The root of Iris versicolor.—U.S.

Preparation.—Tincture of Iris.

Dose.—The dose of Iris will vary from the fraction of a drop to ℨss. For its specific use I add gtt. x. to gtt. xx., water ℥iv.; dose one teaspoonful.

Therapeutic Action.—The Iris is cathartic, emetic, diuretic, alterative, sialagogue, stimulant and astringent. As a cathartic, the recent root is active, and has been much used, especially in the South. Dr. Bigelow found it efficacious as a purgative, but the distressing nausea and prostration attending its operation, render it very unpleasant, unless combined with other agents to modify its action. Dr. Smith generally made use of the powder, giving it in twenty-grain doses, repeating if necessary. He reports its operation as powerful, certain and quick, sometimes taking effect in half an hour; he has also seen it move the bowels when Jalap, Gamboge, and other strong purgatives, had no effect; he also used it alone in cases of tape-worm with success. Thacker states that the expressed juice of the recent root, given in quantities of sixty or eighty drops every hour or two, and occasionally increased, has produced copious evacuations after Jalap, Gamboge, and other strong purgatives had proved ineffectual

The Iris is an important alterative, and its superior value for this purpose is far from being duly appreciated by the great body of the medical profession. In chronic hepatic affections, cachectic states of the system, mercurial cachexy, disordered states of the glandular system, syphiloid affections, etc., it is a favorite remedy. In the secondary or tertiary form of syphilis, after mercury in all its forms of administration had proven abortive, this agent has restored patients to perfect health.
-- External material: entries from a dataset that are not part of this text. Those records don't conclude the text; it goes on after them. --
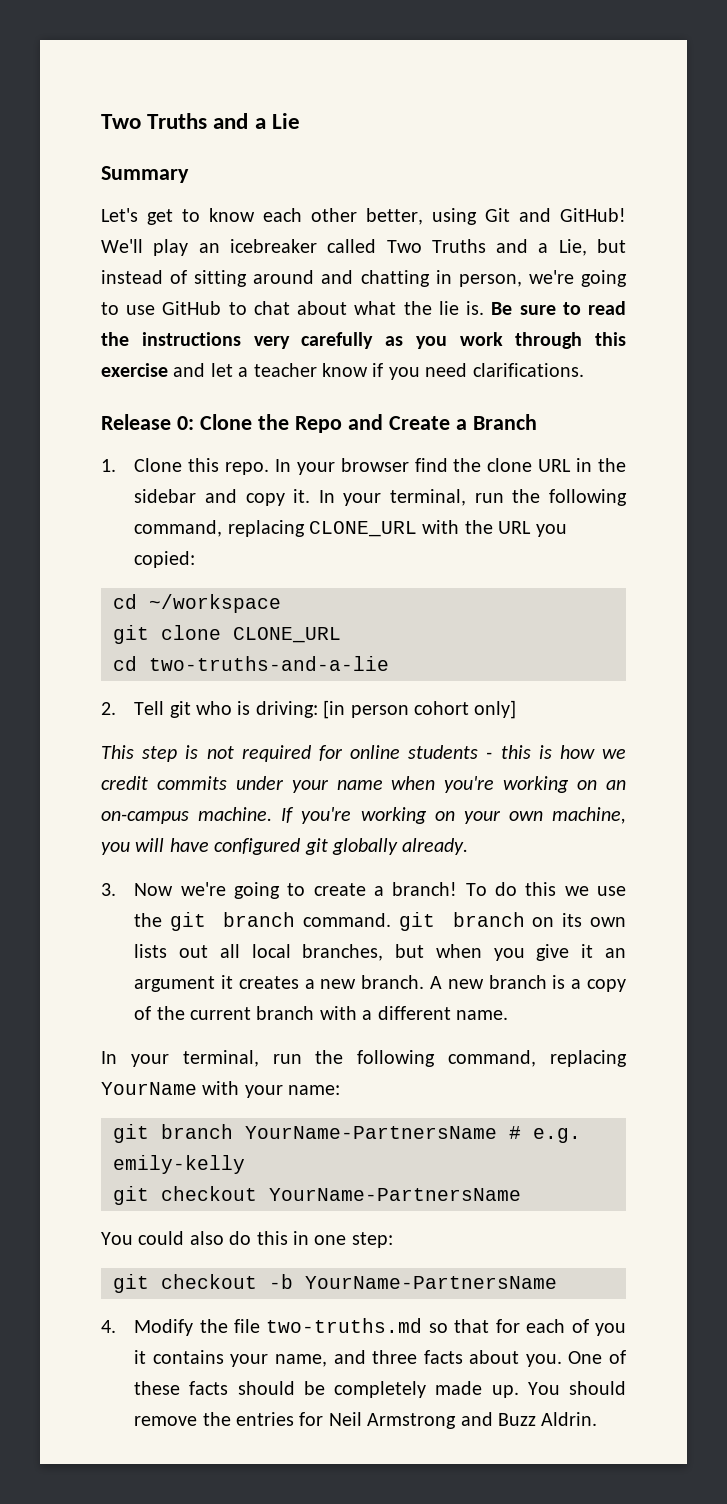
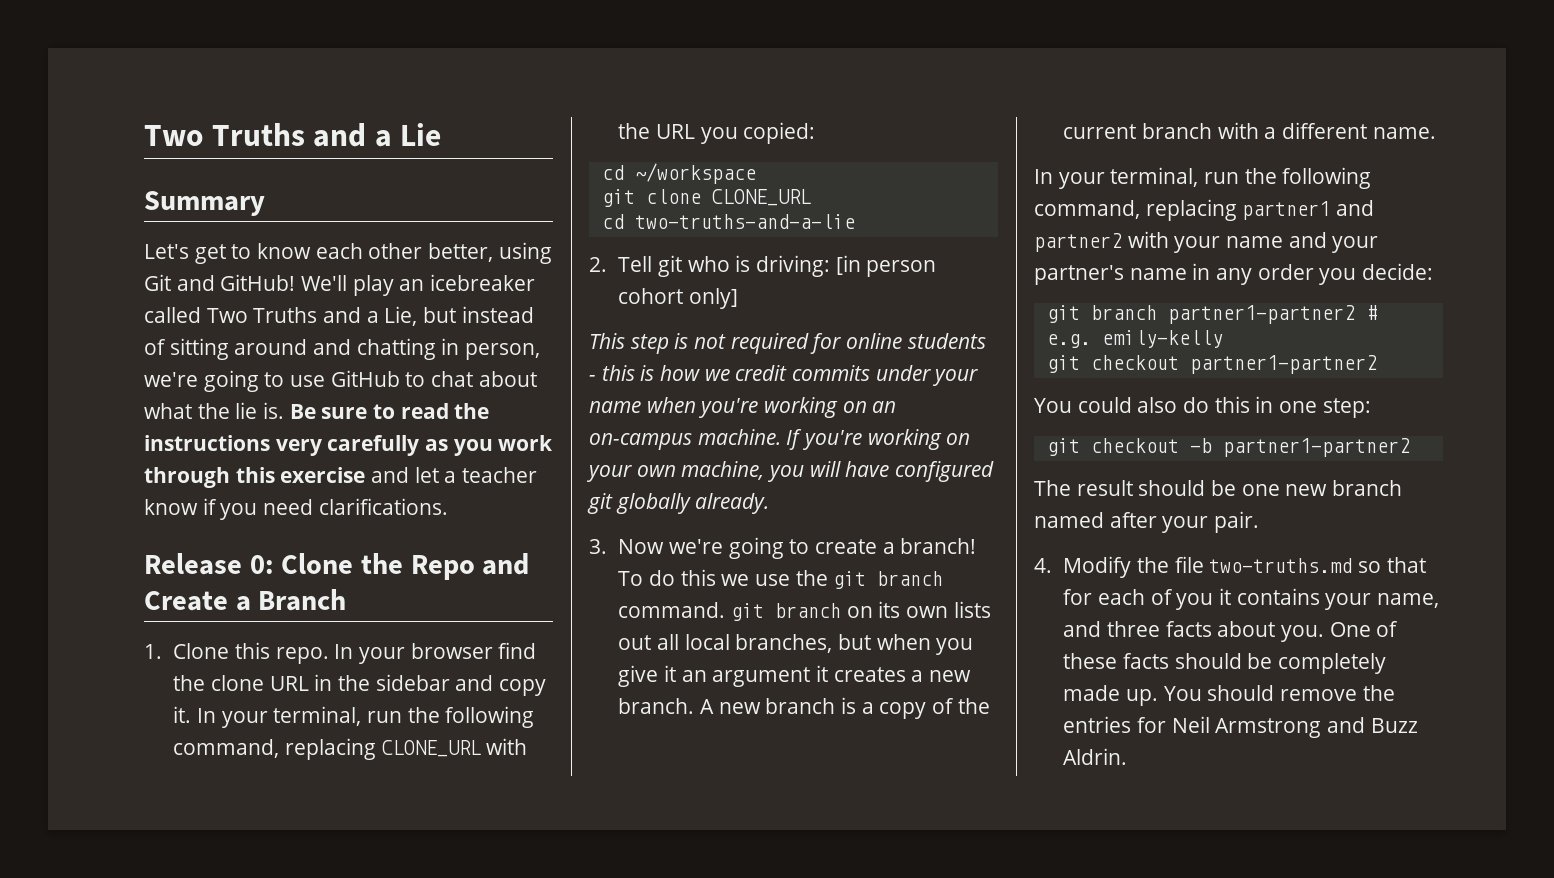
[101,1081,341,1098] [113,1124,497,1143] YourName with your name: // git branch YourName-PartnersName -> [1242,200,1375,220] [1034,231,1379,253] [1034,263,1434,285] [1046,305,1355,324] partner1 and partner2 with your name and your partner's name in any order you decide: // git branch partner1-partner2
[269,1188,521,1201] YourName-PartnersName -> [1189,355,1377,374] partner1-partner2
[305,1276,557,1289] YourName-PartnersName -> [1222,438,1410,457] [1034,480,1403,496] [1034,511,1260,533] partner1-partner2 // The result should be one new branch named after your pair.

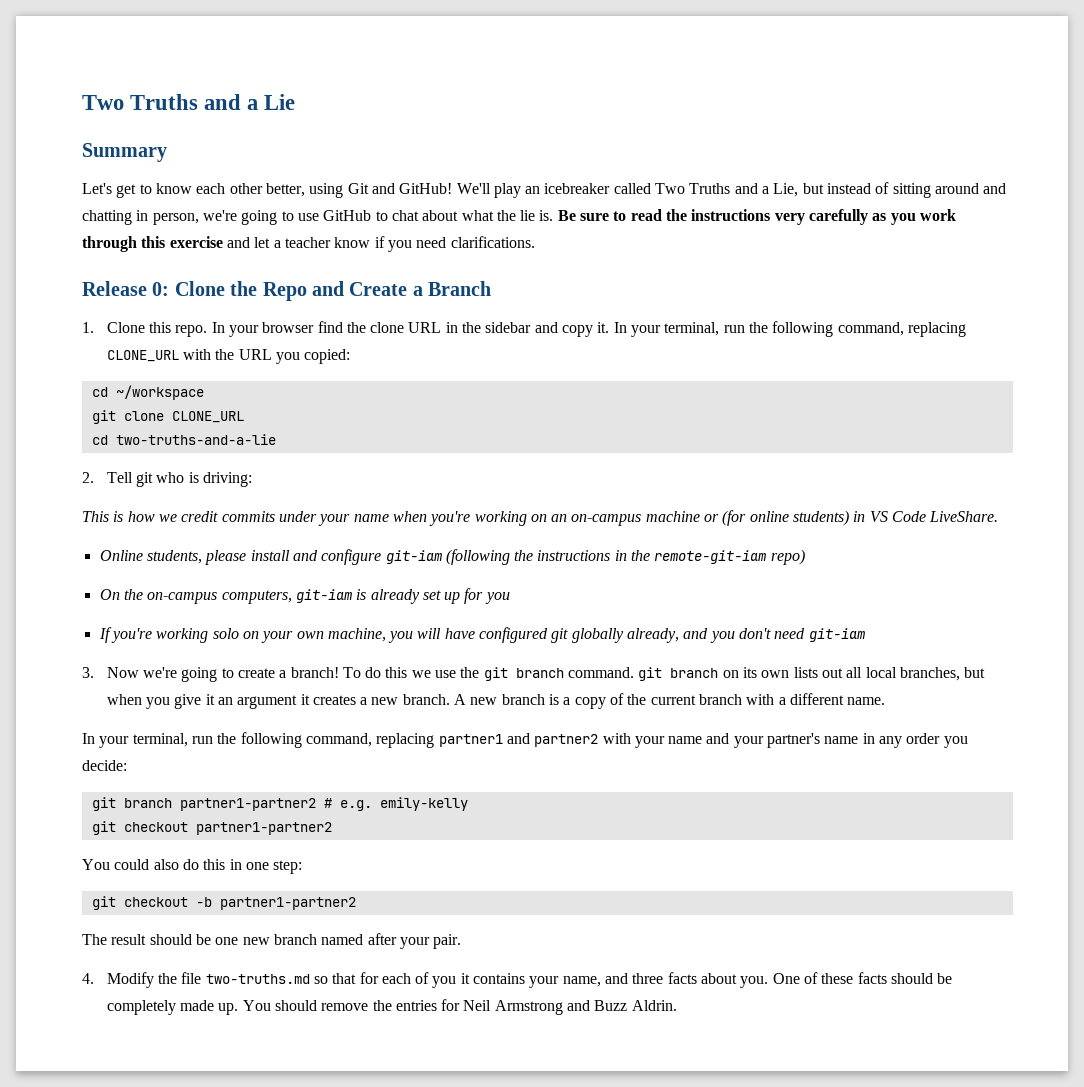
[835,255,937,277] [618,288,738,309] [589,333,986,354] [589,365,635,381] [in person cohort only] // This step is not required for online students - this -> [82,511,109,522] // This
[697,429,781,445] machine. -> [645,510,999,526] [99,549,805,565] [99,588,510,604] machine or (for online students) in VS Code LiveShare. // Online students, please install and configure git-iam (following the instructions in the remote-git-iam repo) // On the on-campus computers, git-iam is already set up for you //
(942, 439) none -> [212,628,239,639] solo
[695,493,770,514] already. -> [627,628,866,643] already, and you don't need git-iam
Specific Indications.—Fullness of the thyroid gland is probably the most direct indication. Enlargement of the spleen, enlargement of the lymphatic glauds, they being soft and yielding to pressure, are indications.

Specific Uses.—It is the most certain remedy we have for enlargement of the thyroid, goitre, exophthalmia, and fullness of the thyroid body associated with wrong of menstruation. It is also a very valuable remedy in chronic disease of the pancreas with sodden lead colored tongue, and in scrofula and syphilis, with the condition of lymphatic glands named above.